Can a worm get breast cancer? And how would you know if it did (since it doesn't have breasts)?
Biomedical research has made great use of "disease models": conditions in lab organisms that resemble the human diseases that the researchers really want to learn about. By seeing how a model condition develops and how it responds to drugs or other changes, researchers can make better guesses about what might help people. But finding such disease models usually requires some obvious similarity between the outward manifestations of the disease in humans and the animal subjects.
In the Proceedings of the National Academy of Sciences, a team from the University of Texas in Austin led by Edward Marcotte use the underlying molecular relationships to find connections between disorders with no such obvious relationship. In addition to a worm analog of breast cancer, they found an amazing connection between plant and human disorders. The analysis of plants' failure to respond to gravity led them to human genes related to Waardenburg syndrome. This syndrome includes an odd constellation of syndromes resulting from defects in the development of neural crest cells.
I saw Marcotte speak about this fascinating work at the conference I attended last December in Cambridge, Massachusetts. My writeup should be posted soon by the New York Academy of Sciences.
Biologists have repeatedly found that the networks of interacting molecules are organized into modules. Over the course of evolution, these modules can be re-used, often for purposes quite different from their original function. This much is well known, although seeming the persistence of modules over the vast evolutionary separation of plants and people is very dramatic.
What the Austin team did was to devise a methodology to identify related molecular modules in different species even without relying on similar outward manifestations, or phenotypes. They combed the known molecular networks of different species for modules that had a lot of "orthologous" genes: those that had retained similarity--and similar relationships--through evolution. They call the particular traits associated with these genes "orthologous phenotypes," or "phenologs." "We're identifying ancient systems of genes that predate the split of these organisms, that in each case retain their functional coherence," Marcotte said at the conference.

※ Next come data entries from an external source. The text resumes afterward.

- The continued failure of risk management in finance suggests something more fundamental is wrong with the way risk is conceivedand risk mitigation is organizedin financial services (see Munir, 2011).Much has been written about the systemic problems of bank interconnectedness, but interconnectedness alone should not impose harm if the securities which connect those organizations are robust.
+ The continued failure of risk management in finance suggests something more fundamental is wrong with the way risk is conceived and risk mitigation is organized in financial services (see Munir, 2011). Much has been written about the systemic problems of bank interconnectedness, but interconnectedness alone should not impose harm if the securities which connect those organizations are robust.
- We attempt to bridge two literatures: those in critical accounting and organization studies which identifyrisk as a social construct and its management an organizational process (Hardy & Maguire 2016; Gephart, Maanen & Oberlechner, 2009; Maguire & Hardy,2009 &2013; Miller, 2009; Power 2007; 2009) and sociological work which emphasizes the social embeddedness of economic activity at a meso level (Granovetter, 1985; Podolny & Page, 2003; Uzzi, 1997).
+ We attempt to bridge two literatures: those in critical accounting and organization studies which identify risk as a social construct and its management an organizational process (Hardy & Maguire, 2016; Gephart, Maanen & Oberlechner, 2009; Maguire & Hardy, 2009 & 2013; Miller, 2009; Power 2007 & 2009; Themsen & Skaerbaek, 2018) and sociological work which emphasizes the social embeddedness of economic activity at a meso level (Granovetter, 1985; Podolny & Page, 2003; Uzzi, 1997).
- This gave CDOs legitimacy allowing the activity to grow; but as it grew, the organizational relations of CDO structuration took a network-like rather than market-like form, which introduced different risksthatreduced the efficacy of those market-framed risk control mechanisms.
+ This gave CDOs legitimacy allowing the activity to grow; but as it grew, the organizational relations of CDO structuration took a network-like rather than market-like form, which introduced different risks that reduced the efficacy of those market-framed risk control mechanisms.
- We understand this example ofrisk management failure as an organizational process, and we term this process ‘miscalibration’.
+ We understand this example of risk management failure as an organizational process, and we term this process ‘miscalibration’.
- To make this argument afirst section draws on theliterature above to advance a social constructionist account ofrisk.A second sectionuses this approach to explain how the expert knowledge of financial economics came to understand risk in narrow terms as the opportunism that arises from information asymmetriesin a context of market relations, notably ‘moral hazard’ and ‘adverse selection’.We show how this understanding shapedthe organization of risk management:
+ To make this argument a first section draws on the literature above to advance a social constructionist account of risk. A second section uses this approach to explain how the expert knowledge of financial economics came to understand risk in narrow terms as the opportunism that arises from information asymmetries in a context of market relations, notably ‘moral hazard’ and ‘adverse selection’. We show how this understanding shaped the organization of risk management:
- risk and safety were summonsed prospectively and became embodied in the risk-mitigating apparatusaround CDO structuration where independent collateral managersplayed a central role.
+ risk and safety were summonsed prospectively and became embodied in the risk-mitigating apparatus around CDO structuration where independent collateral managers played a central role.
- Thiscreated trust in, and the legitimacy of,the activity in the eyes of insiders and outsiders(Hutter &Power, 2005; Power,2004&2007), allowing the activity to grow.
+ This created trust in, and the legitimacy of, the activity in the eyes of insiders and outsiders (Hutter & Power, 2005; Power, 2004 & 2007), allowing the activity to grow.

The importance of this scheme is that many molecular networks are poorly mapped, especially in humans. But if a particular gene is part of the network underlying a phenotype in another species--such as poor response of a plant to gravity--it's a good guess that the corresponding gene may be active in the orthologous phenotype in people. The researchers in fact confirmed many of these predicted relationships. Some of these genes were previously known to relate to disease, while others were new. The researchers created a list of hundreds more that they still hope to check.
These genes could give researchers many potential new targets for drugs or other interventions in diseases. So evolution is not just helping us to understand the biologic world we live in, but helping us devise ways to improve human health.